Led by Somya Khare, BS, of Oregon Health and Science University (OHSU), the study included 154 patients with relapsed or refractory B-cell NHL treated at the OHSU Knight Cancer Institute. Researchers collected data on age, gender, race/ethnicity, zip codes to estimate poverty level and distance to the treatment center, insurance type, disease type and status at the time of treatment, and clinical trial participation.
Patient Demographics of the Entire Cohort
Of the 154 patients, 43% were older than 65 years, 68% were male, and 14% self-identified as non-white/Hispanic. 66% of patients younger than 65 years old were privately insured, whereas 82% of patients older than 65 had Medicare.
In terms of zip codes, most patients (85%) were from Oregon, and 29% of patients came from areas below the national poverty level. 18% were from non-metropolitan areas, including 1.3% from remote rural areas. A little more than half (52%) lived more than 30 miles away from the treatment center, whereas 29% lived >120 miles from the treatment center.

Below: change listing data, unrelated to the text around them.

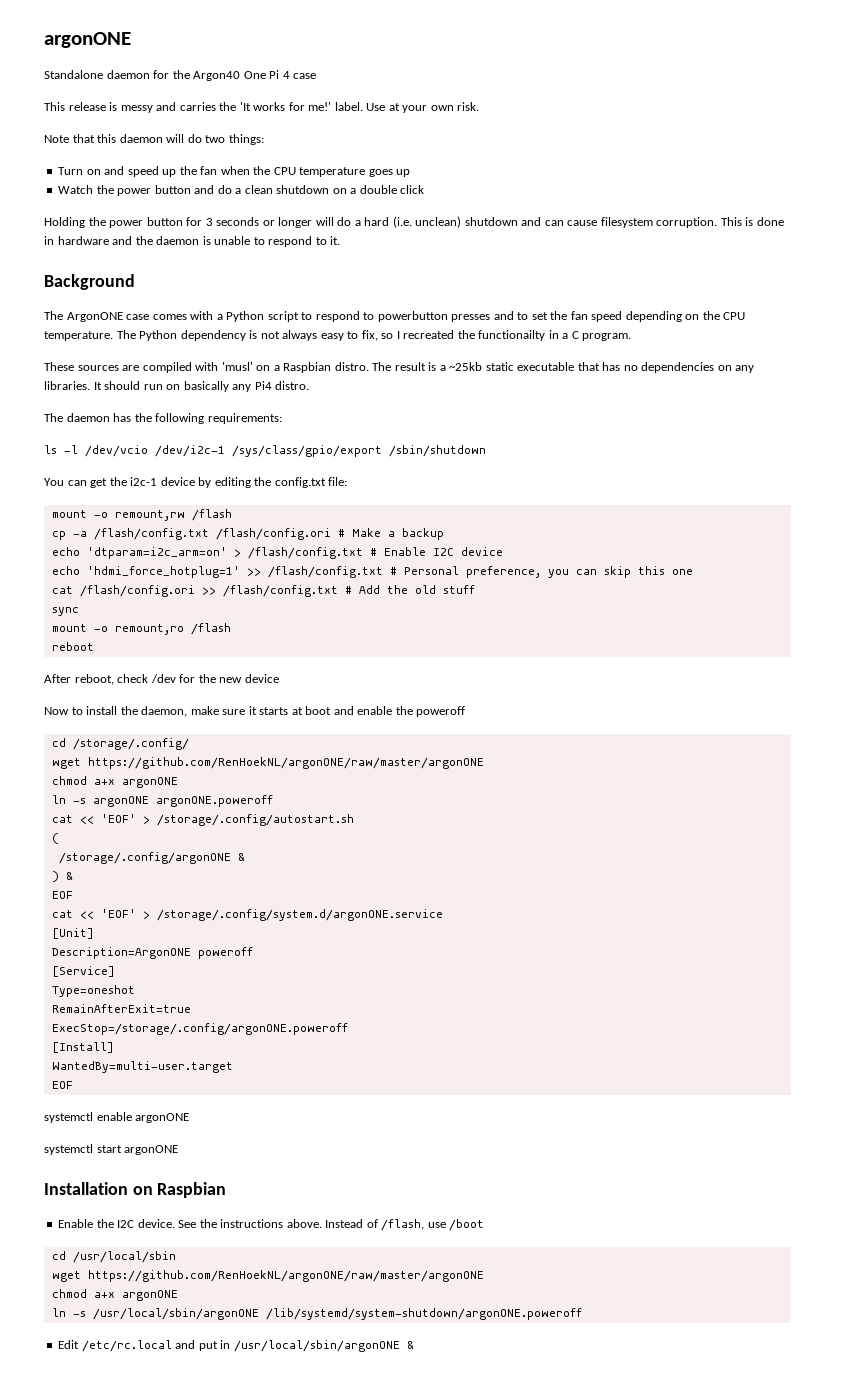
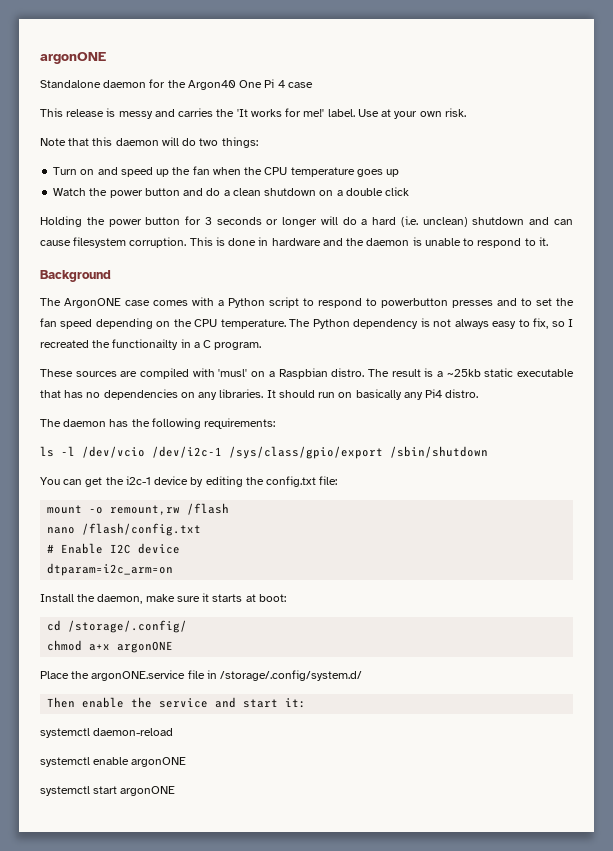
- cp -a /flash/config.txt /flash/config.ori # Make a backup
- echo 'dtparam=i2c_arm=on' > /flash/config.txt # Enable I2C device
- echo 'hdmi_force_hotplug=1' >> /flash/config.txt # Personal preference, you can skip this one
- cat /flash/config.ori >> /flash/config.txt # Add the old stuff
- sync
- mount -o remount,ro /flash
- reboot
- After reboot, check /dev for the new device
- Now to install the daemon, make sure it starts at boot and enable the poweroff
+ nano /flash/config.txt
+ # Enable I2C device
+ dtparam=i2c_arm=on
+ Install the daemon, make sure it starts at boot:
  cd /storage/.config/
- wget https://github.com/RenHoekNL/argonONE/raw/master/argonONE
  chmod a+x argonONE
- ln -s argonONE argonONE.poweroff
- cat << 'EOF' > /storage/.config/autostart.sh
- (
- /storage/.config/argonONE &
- ) &
- EOF
- cat << 'EOF' > /storage/.config/system.d/argonONE.service
- [Unit]
- Description=ArgonONE poweroff
- [Service]
- Type=oneshot
- RemainAfterExit=true
- ExecStop=/storage/.config/argonONE.poweroff
- [Install]
- WantedBy=multi-user.target
- EOF
+ Place the argonONE.service file in /storage/.config/system.d/
+ Then enable the service and start it:
+ systemctl daemon-reload
- Installation on Raspbian
- Enable the I2C device. See the instructions above. Instead of /flash, use /boot
- cd /usr/local/sbin
- wget https://github.com/RenHoekNL/argonONE/raw/master/argonONE
- chmod a+x argonONE
- ln -s /usr/local/sbin/argonONE /lib/systemd/system-shutdown/argonONE.poweroff
- Edit /etc/rc.local and put in /usr/local/sbin/argonONE &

Commercial Versus Investigational Product
Researchers also investigated factors associated with commercial versus investigational product used. Of the 22 patients receiving investigational products, 59% were male, 27% were older than 65 years, 18% self-identified as non-white/Hispanic, and nearly half (46%) had public insurance. In addition, 29% lived in areas below the national poverty level, and 36% lived in non-metropolitan areas (including 9% in remote rural areas).

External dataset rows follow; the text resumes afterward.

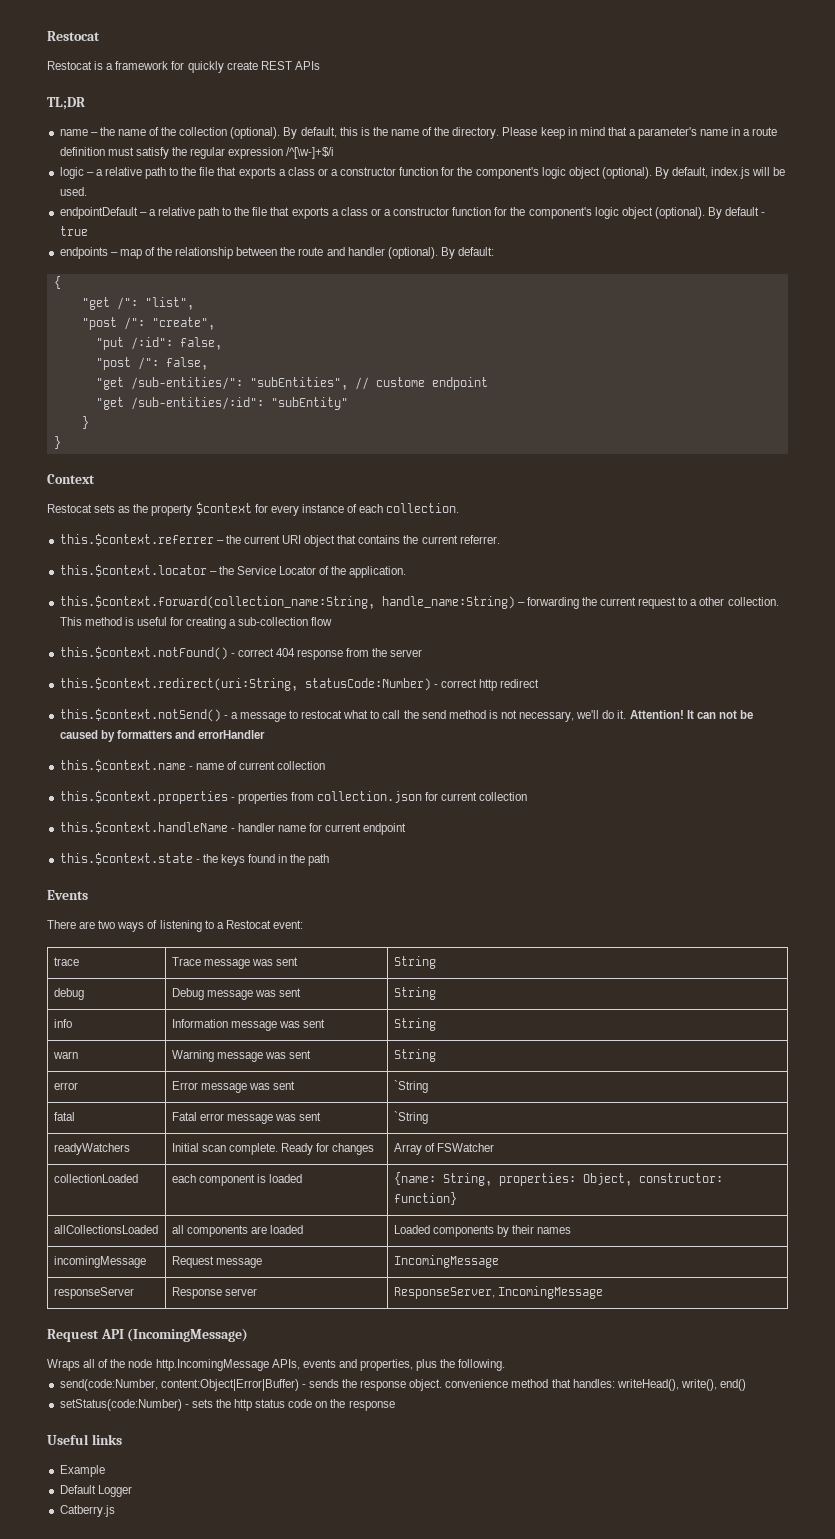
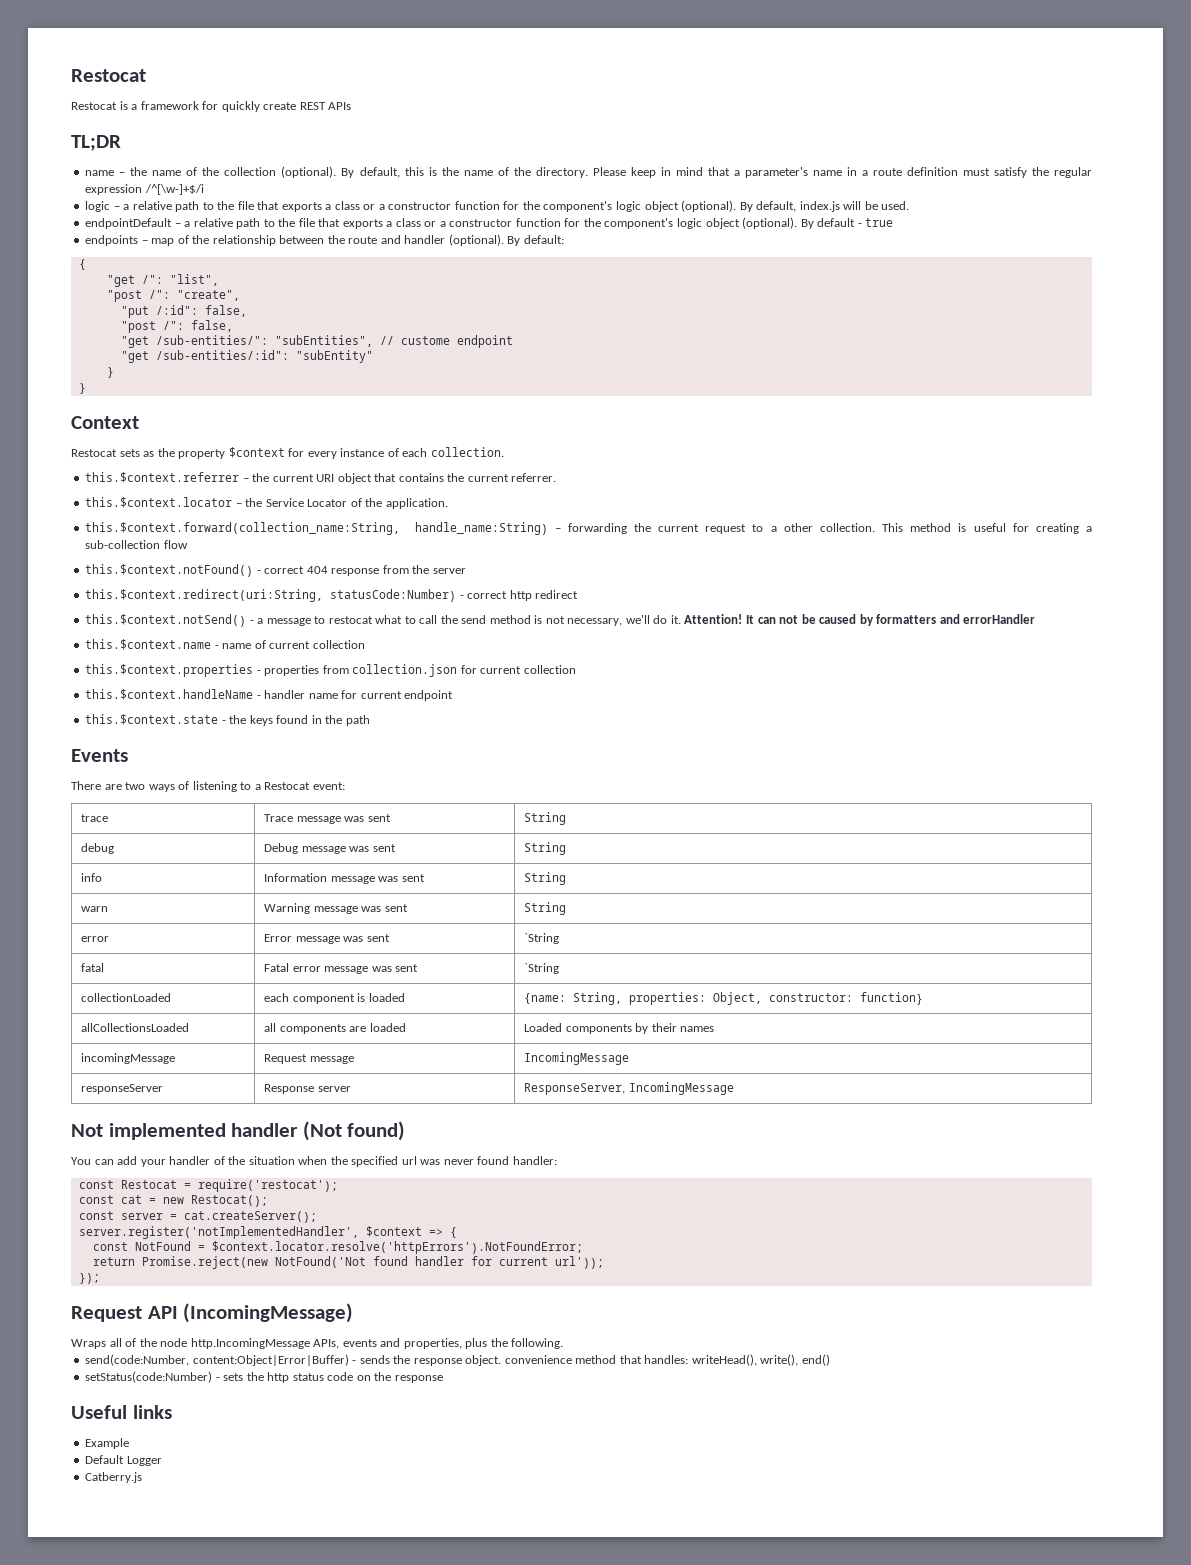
- readyWatchers | Initial scan complete. Ready for changes | Array of FSWatcher
+ Not implemented handler (Not found)
+ You can add your handler of the situation when the specified url was never found handler:
+ const Restocat = require('restocat');
+ const cat = new Restocat();
+ const server = cat.createServer();
+ server.register('notImplementedHandler', $context => {
+ const NotFound = $context.locator.resolve('httpErrors').NotFoundError;
+ return Promise.reject(new NotFound('Not found handler for current url'));
+ });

The proportion of patients receiving commercial product versus investigational product was lower for patients from non-metropolitan areas compared with metropolitan areas (71% vs 88%, P=0.031) and for those living in areas below the national poverty level (76% vs 90%, P=0.039).
However, researchers found no statistical differences in utilization of commercial versus research products for patients from racial/ethnic minorities or those living in areas >30, 60, or 120 miles from the treatment center.
OS
At a median follow-up of 303 days, the OS for the entire cohort was 65.8%. Researchers found no statistically significant differences in OS for patients from racial/ethnic minority groups; patients living in non-metropolitan areas; or patients living >30 miles, 60, or 120 miles from the treatment center or in areas below the national poverty level.
“Although [access to CAR T-cell therapy] may vary by region, we have been able to offer this therapy to patients from socioeconomically diverse backgrounds in Oregon and nearby region[s],” the researchers noted. “Our study highlights the importance of accounting for social determinants of health when implementing [CAR T-cell] therapy programs to optimize access to all patients.”
Reference
Khare S, Williamson S, O’Barr B, et al. Access to chimeric antigen T-cell receptor (CAR-T) therapies for patients with non-Hodgkin lymphoma (NHL) in the catchment area of Oregon. Abstract #2405. Presented at the 65th ASH Annual Meeting and Exposition; December 9-12, 2023; San Diego, California.